→ WHAT TO PRODUCE
Keep the pictures out of the copy and repeat the records exactly.
*** RECORDS FOR THIS EXERCISE ***
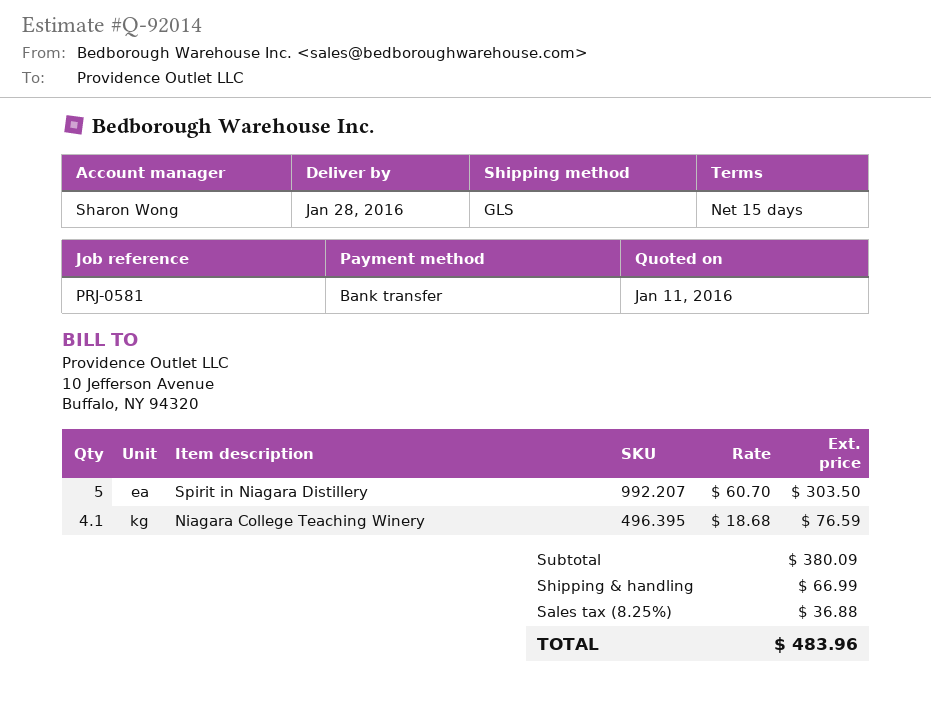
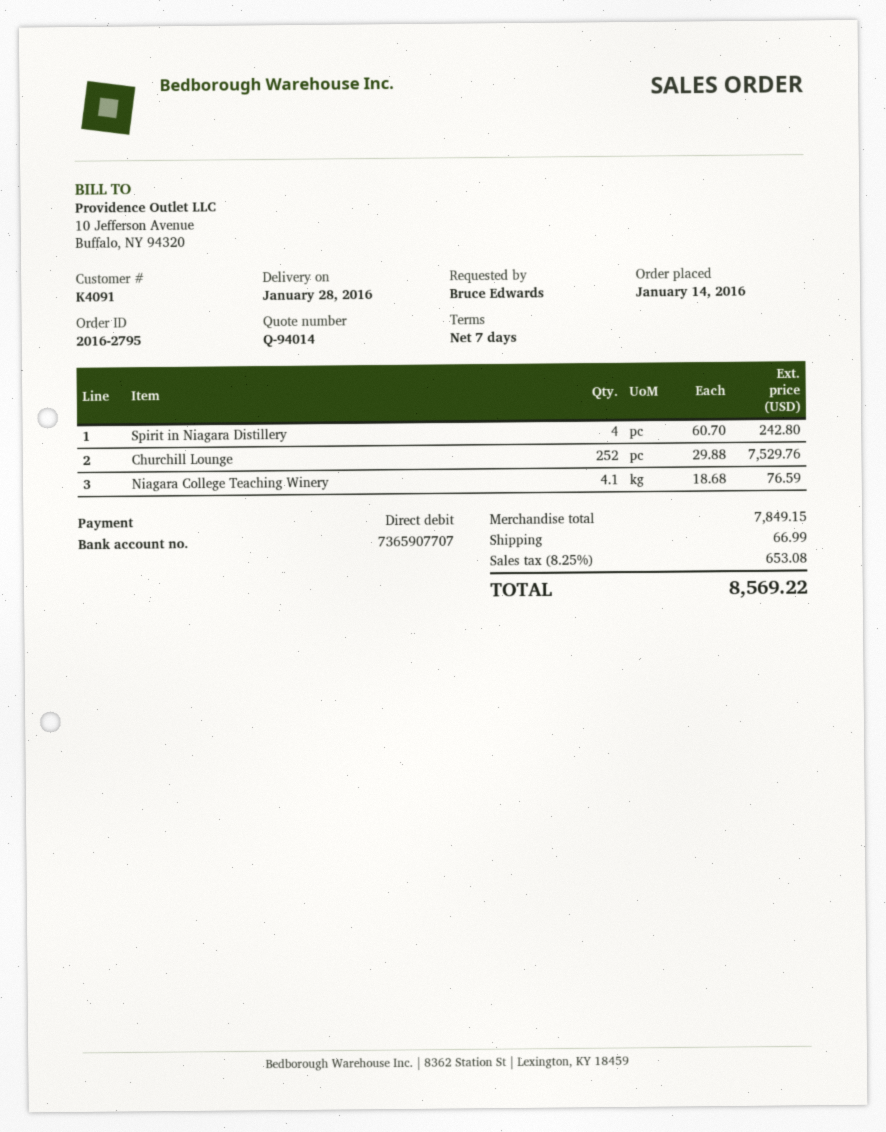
quote number: Q-92014 -> Q-94014
payment terms: 15 days -> 7 days
payment method: bank transfer -> direct debit
Spirit in Niagara Distillery: 5 x 60.70 = 303.50 -> 4 x 60.70 = 242.80
Churchill Lounge: none -> 252 x 29.88 = 7529.76
subtotal: 380.09 -> 7849.15
tax: 8.25% = 36.88 -> 8.25% = 653.08
total: 483.96 -> 8569.22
*** End of RECORDS FOR THIS EXERCISE ***
→ ANSWER FOR THE TASK
quote number: Q-92014 -> Q-94014
payment terms: 15 days -> 7 days
payment method: bank transfer -> direct debit
Spirit in Niagara Distillery: 5 x 60.70 = 303.50 -> 4 x 60.70 = 242.80
Churchill Lounge: none -> 252 x 29.88 = 7529.76
subtotal: 380.09 -> 7849.15
tax: 8.25% = 36.88 -> 8.25% = 653.08
total: 483.96 -> 8569.22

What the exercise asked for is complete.